Offenbach - (tm) Genau ein Dutzend Brunnen nennt die Stadt ihr eigen und lässt sie von Ostern bis Ende Oktober sprudeln - eine erfrischende, aber auch arbeitsintensive Angelegenheit. Jeden Tag wollen die Anlagen gewartet werden, eine Aufgabe, der Adam Sattler seit 26 Jahren nachkommt.

Die Brunnenbecken müssen gereinigt werden, das Wasser wird gewechselt, die Filter wollen von Laub und anderem Unrat befreit werden. In nur einer Woche kommt aus allen zwölf Brunnen rund 240 Liter Müll zusammen. Und Anfang des Jahres wartet Sattler alle Motoren und Pumpen, macht sie dann für die kommenden Saison wieder fit.

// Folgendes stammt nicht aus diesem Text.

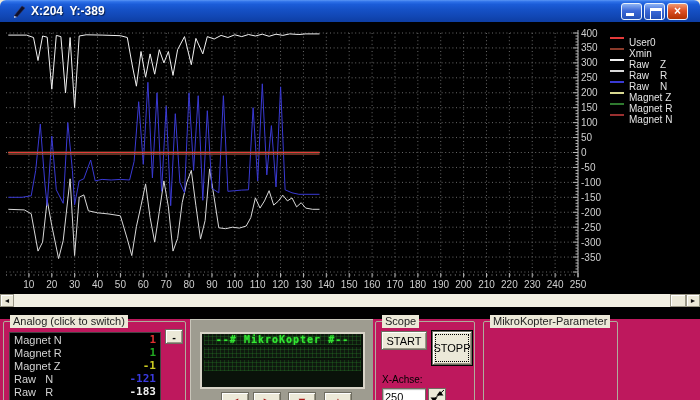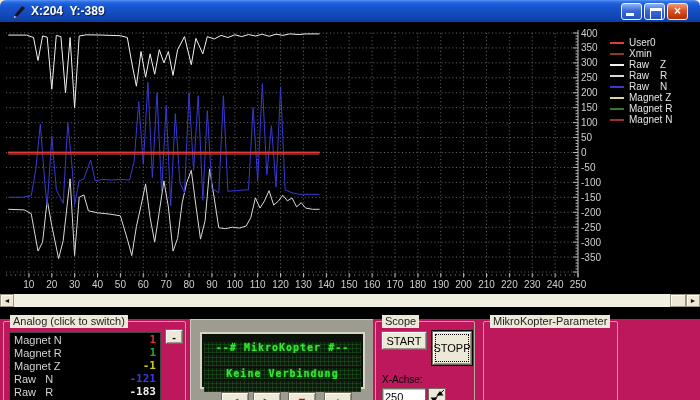"User0" .lg-row { align-items: center -> flex-start }
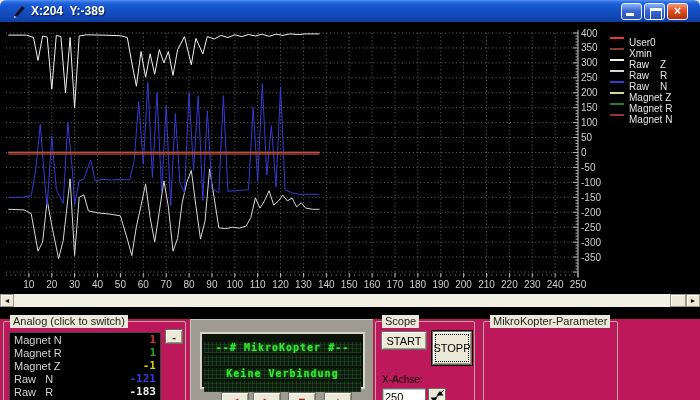"--# MikroKopter #--" .lcd { padding: 8px 2px -> 0 2px }
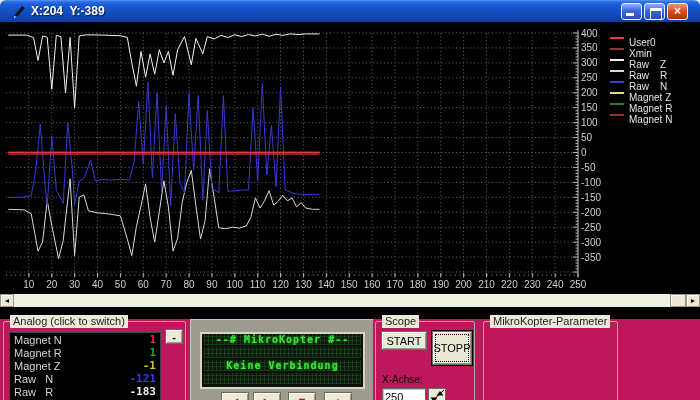"Keine Verbindung" div.lcd-row { html: <div>Keine Verbindung</div> -> none }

Der größte städtische Brunnen ist der auf dem Stadthof am Rathaus. 33 Kubikmeter Wasser werden hier ständig bewegt. Eingelassen wird übrigens Trinkwasser, das freilich nicht zum Trinken geeignet ist, schließlich kommen schnell Verunreinigungen etwa durch Tauben oder Hunde ins sprudelnde Nass. Wenn sich Kinder im Wasserspiel erfrischen, ist dies zwar nicht ausdrücklich erlaubt. „Wir werden die Brunnen nicht zum Schwimmbecken ausrufen“, sagt Pressesprecher Oliver Gaksch vom städtischen Dienstleister ESO. Aber verjagen wolle man die Kinder auch nicht.

Zeitschaltuhren regeln übrigens den Betrieb der Sprudler, Plätscherzeit ist im Sommer von 8 bis 22 Uhr.